▶ Directions
Using the records below, output the stretch that opens with the line containing "[500,392,599,405] update-version ->" and closes with the line containing "[120,1399,145,1409] 2015 ->", exactly and including both lines, with nothing more.

Stored items from a collection:
-.-.-

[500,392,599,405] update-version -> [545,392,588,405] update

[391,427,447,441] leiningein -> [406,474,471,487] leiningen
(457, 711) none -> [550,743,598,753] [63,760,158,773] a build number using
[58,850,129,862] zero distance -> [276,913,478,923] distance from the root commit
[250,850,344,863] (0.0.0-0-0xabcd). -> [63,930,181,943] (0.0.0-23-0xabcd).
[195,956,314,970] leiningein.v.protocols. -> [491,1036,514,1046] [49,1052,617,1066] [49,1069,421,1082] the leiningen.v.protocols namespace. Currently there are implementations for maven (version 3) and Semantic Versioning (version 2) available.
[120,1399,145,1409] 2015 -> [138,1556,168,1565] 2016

-.-.-

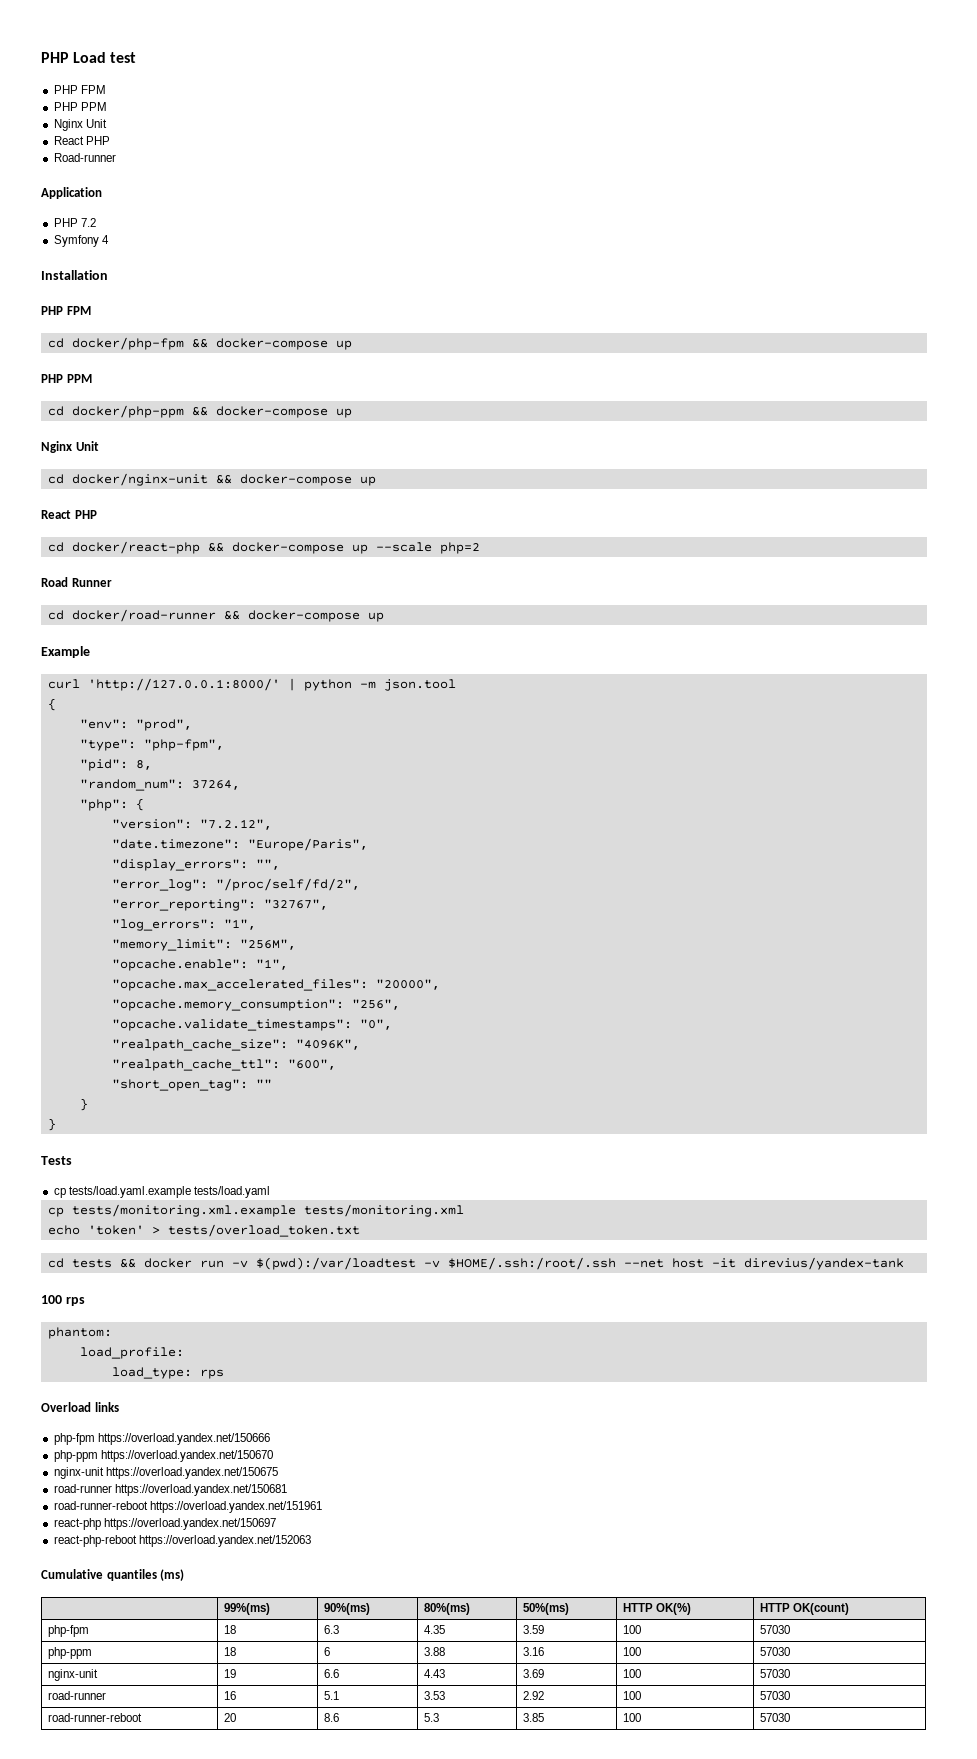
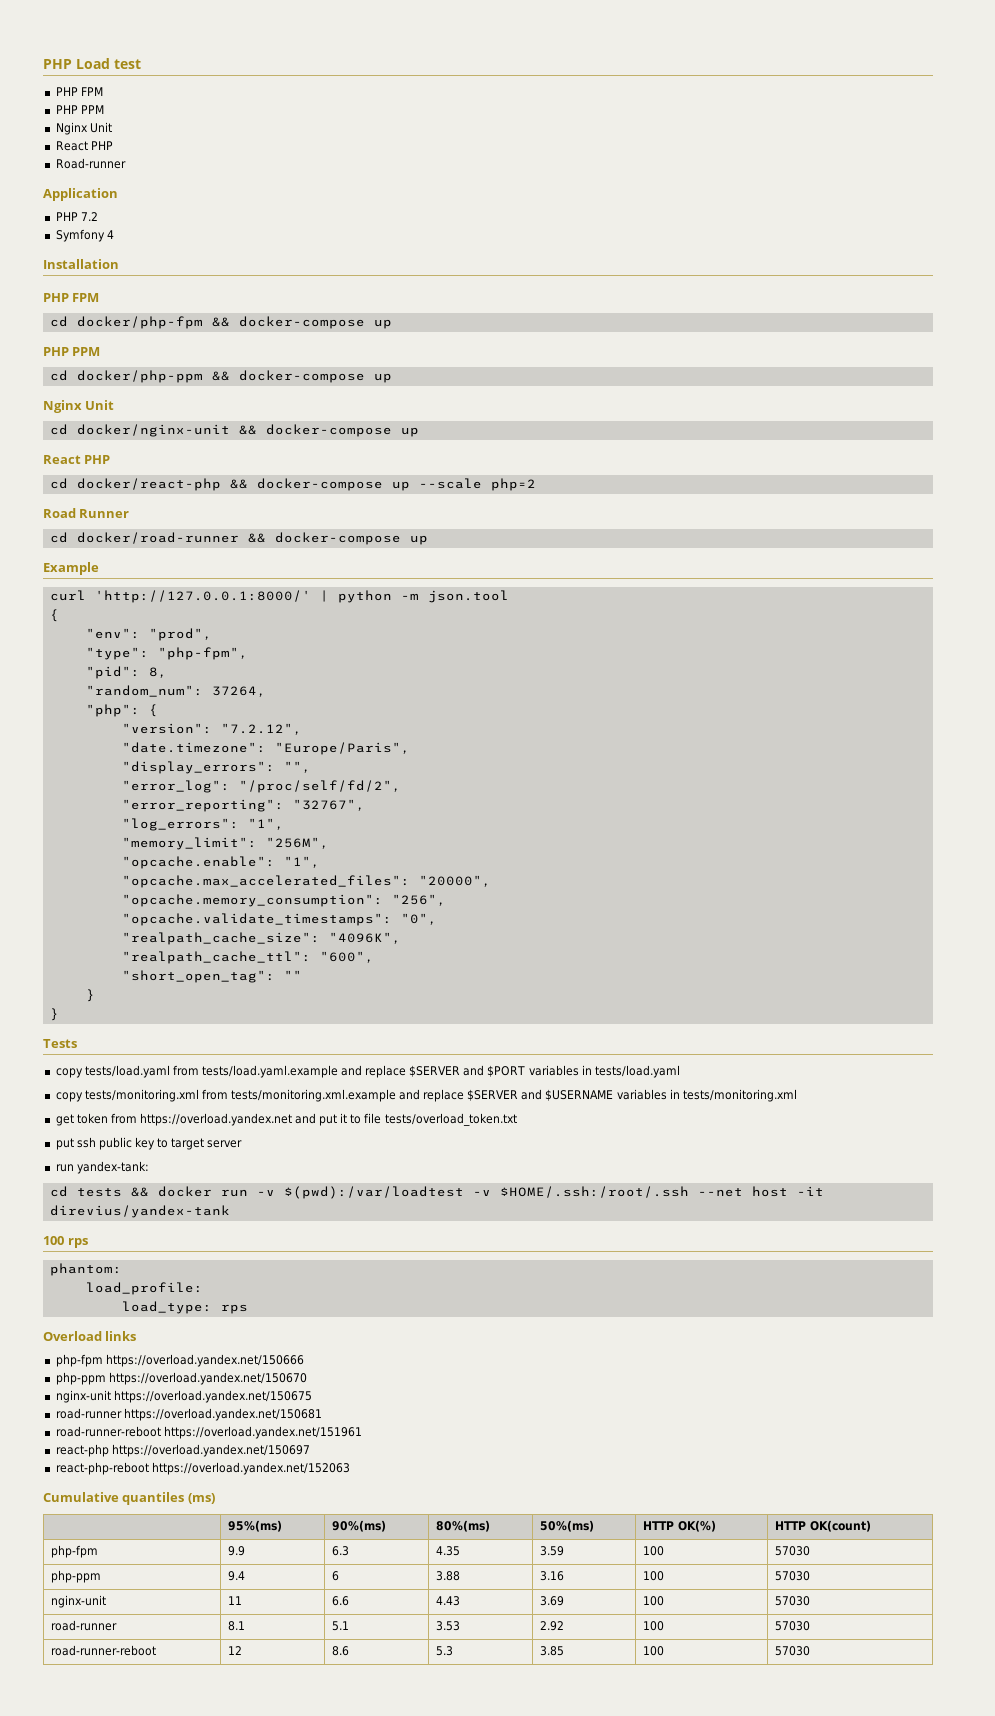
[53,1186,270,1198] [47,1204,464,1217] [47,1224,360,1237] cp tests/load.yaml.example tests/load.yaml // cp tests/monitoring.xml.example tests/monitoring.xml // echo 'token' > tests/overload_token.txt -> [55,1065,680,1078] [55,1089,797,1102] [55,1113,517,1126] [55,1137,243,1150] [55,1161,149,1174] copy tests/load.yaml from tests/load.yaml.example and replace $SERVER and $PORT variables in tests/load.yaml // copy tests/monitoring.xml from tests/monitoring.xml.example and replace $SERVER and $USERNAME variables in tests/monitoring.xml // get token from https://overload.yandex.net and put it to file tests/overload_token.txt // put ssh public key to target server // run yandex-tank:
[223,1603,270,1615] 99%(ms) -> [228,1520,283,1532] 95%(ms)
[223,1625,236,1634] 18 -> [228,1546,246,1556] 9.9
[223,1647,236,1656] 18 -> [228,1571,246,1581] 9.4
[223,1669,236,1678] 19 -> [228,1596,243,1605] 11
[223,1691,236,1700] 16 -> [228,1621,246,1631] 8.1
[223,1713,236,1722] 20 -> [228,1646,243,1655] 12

-.-.-

▶ Answer for this exercise
[500,392,599,405] update-version -> [545,392,588,405] update

[391,427,447,441] leiningein -> [406,474,471,487] leiningen
(457, 711) none -> [550,743,598,753] [63,760,158,773] a build number using
[58,850,129,862] zero distance -> [276,913,478,923] distance from the root commit
[250,850,344,863] (0.0.0-0-0xabcd). -> [63,930,181,943] (0.0.0-23-0xabcd).
[195,956,314,970] leiningein.v.protocols. -> [491,1036,514,1046] [49,1052,617,1066] [49,1069,421,1082] the leiningen.v.protocols namespace. Currently there are implementations for maven (version 3) and Semantic Versioning (version 2) available.
[120,1399,145,1409] 2015 -> [138,1556,168,1565] 2016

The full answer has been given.